Data supplied:
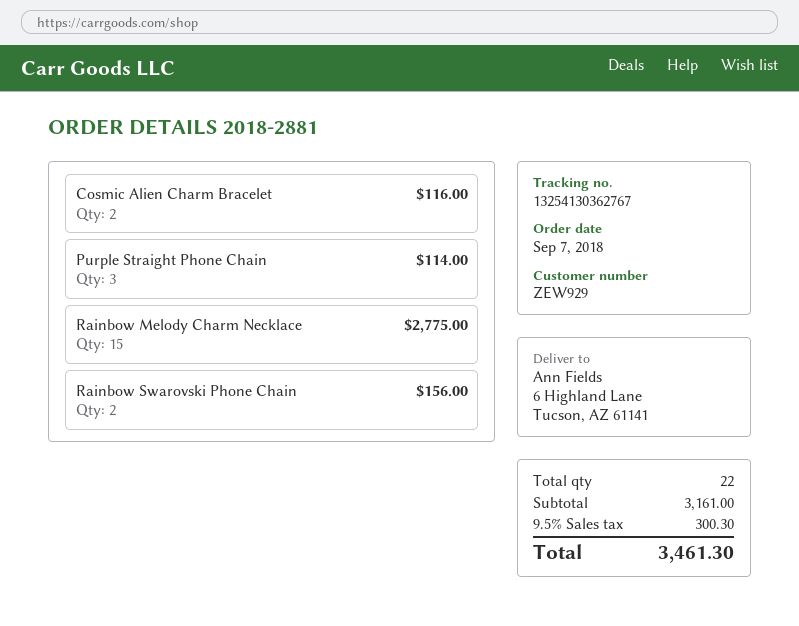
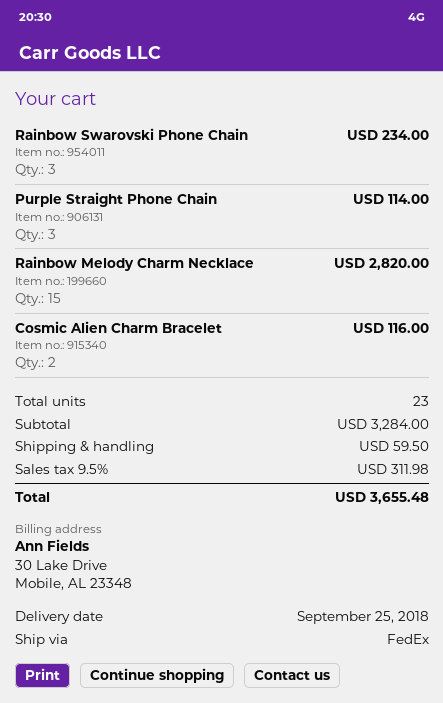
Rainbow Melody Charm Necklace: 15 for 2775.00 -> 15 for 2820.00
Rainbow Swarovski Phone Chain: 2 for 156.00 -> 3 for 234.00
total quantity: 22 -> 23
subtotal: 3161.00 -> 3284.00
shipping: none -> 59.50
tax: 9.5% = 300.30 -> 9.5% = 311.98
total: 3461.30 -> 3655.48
==
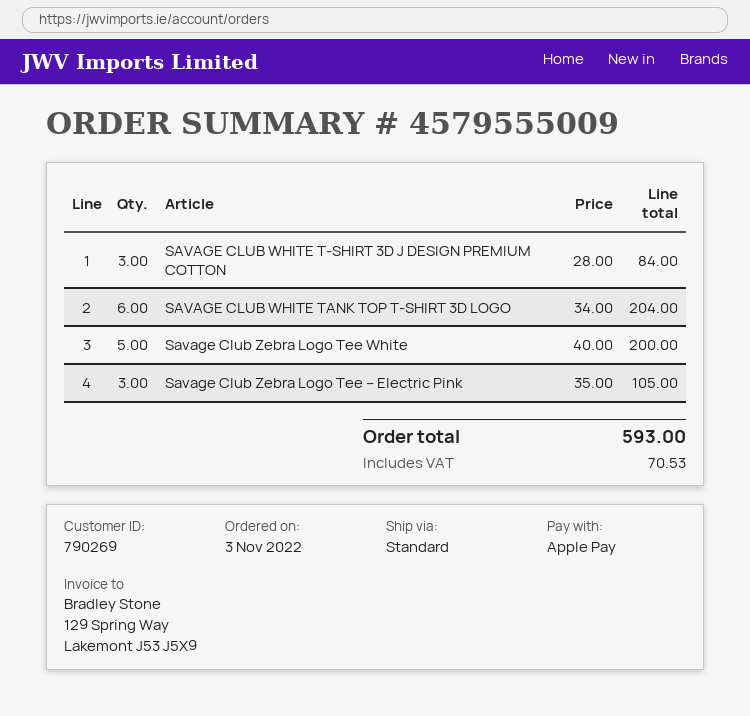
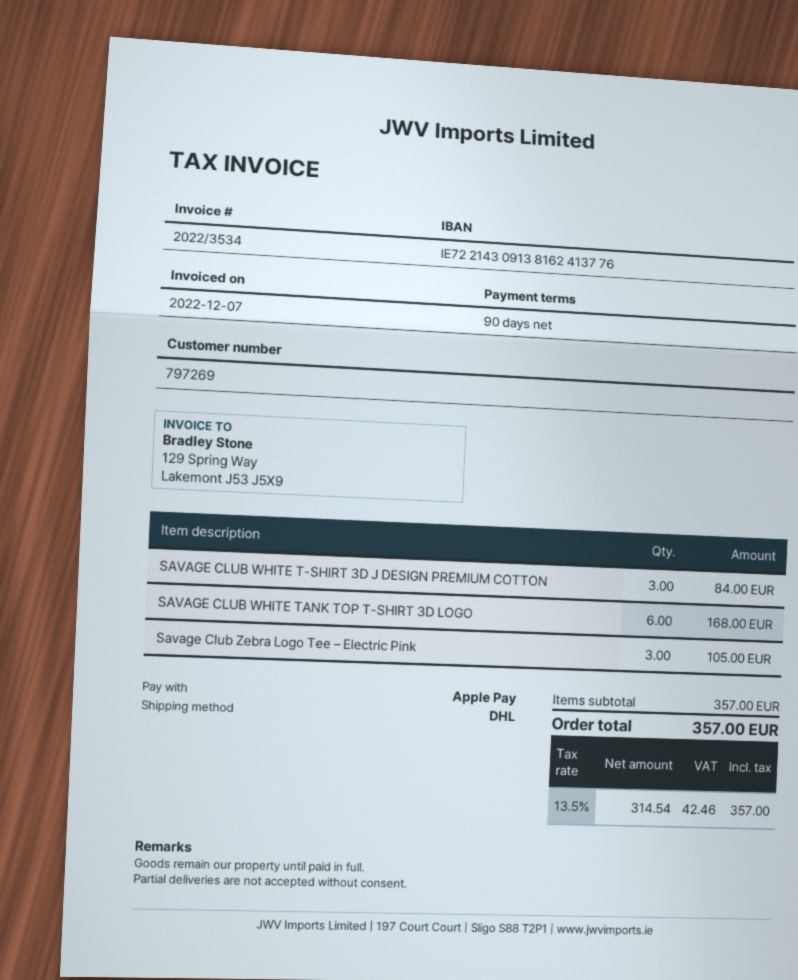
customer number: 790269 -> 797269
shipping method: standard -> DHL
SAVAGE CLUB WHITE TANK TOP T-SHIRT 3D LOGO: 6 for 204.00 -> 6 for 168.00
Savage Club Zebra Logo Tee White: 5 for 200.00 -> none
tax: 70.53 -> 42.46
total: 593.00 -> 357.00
--
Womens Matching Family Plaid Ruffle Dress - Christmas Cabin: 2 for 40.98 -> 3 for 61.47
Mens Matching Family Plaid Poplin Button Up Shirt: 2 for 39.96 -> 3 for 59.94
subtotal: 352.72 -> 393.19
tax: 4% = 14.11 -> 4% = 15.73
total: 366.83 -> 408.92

Exercise directions: Pick out every line above that holds the word "Rainbow" and copy it.

Response:
Rainbow Melody Charm Necklace: 15 for 2775.00 -> 15 for 2820.00
Rainbow Swarovski Phone Chain: 2 for 156.00 -> 3 for 234.00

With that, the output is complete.